The uncharacteristic fogbanks that have engulfed the UK have provided some unexpected benefits. They may have caused air traffic chaos but, artistically, Britain looks great in the fog. Despite the best efforts of American film-makers who seem to believe that our country is permanently wreathed in smog (and that we all talk like Dick Van Dyke in Mary Poppins) we don't really suffer serious foggage. Foggery. Fogginess. But recent unusual weather patterns and unseasonal temperatures have left the country wreathed in pea-soupery. So it's not so much a White Christmas this year as a Christmas you can't see; at least beyond 100 yards.
But it does make for pretty pictures. Oh yes.
I had to drive to Stokenchurch a couple of days ago to pick up food supplies for our various pets and as I passed through the village of Studley Green, I couldn't help noticing how picturesque the Shoe Tree was.
Just outside the village is an ash tree that has pairs of shoes hanging from it like some kind of strange laced and leather fruit. The current tree is the third to have appeared on this stretch of road. The first fell down. The second was cut down by some vandal with a chainsaw.
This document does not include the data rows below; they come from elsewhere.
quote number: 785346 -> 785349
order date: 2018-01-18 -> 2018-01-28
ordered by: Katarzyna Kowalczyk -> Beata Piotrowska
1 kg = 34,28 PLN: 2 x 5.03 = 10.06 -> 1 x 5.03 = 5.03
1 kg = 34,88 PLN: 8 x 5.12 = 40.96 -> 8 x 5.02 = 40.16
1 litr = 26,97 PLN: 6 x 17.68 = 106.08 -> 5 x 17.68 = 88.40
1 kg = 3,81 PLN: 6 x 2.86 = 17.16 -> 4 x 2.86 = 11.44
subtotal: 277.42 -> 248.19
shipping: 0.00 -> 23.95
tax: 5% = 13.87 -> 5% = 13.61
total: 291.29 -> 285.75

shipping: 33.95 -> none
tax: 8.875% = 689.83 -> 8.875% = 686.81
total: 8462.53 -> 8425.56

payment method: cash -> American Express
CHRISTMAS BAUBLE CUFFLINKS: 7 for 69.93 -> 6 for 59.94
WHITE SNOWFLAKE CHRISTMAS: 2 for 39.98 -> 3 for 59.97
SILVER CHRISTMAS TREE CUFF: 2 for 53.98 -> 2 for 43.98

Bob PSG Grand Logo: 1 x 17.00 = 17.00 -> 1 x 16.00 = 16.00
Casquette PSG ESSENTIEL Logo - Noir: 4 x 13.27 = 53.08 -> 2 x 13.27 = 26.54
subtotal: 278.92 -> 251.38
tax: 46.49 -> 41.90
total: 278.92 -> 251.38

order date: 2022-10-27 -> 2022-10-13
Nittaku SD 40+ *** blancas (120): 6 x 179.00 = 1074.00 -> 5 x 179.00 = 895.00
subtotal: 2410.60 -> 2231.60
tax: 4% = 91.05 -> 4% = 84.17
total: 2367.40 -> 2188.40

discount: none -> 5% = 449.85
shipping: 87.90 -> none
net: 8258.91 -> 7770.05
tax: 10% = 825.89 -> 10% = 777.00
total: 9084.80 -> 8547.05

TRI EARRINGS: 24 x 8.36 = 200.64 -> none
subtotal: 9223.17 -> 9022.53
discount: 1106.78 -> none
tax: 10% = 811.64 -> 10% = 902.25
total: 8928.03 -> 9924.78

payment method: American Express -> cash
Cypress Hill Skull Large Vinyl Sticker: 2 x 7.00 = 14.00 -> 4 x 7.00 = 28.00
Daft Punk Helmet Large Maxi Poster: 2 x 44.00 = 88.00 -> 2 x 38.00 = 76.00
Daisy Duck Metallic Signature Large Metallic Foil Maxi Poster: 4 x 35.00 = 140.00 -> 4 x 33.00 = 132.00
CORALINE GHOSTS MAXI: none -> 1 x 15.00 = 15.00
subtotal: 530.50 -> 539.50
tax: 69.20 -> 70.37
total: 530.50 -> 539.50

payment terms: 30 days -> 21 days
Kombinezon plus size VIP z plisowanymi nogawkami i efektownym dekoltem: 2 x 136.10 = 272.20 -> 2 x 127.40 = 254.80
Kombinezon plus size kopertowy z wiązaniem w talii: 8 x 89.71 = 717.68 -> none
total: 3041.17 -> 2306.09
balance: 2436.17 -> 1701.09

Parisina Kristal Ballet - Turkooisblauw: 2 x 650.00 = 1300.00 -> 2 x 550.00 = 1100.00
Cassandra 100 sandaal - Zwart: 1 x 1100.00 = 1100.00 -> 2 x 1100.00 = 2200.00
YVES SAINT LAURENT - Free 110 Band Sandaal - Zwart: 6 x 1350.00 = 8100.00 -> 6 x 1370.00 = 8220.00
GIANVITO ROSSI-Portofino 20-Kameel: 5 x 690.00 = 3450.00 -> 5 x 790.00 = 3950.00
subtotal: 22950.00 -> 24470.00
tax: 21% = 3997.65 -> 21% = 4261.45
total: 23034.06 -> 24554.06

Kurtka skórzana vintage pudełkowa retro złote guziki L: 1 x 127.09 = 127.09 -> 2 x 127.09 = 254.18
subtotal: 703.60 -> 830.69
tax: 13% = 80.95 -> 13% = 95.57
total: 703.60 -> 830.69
But the third one is still up and sprouting more and more footwear by the month.
No one seems to know how the 'tradition' started, but many theories have been put forward ranging from an ancient fertility rite whereby a couple would tie one shoe each together by the laces and throw them into the branches of a tree, to a toll payment for travellers. Another story says that it commemorates a biker who lost his life on that stretch of road. Yet another, inevitably, is that hanging yur old trainers in a tree is somehow a signal to help aliens to land.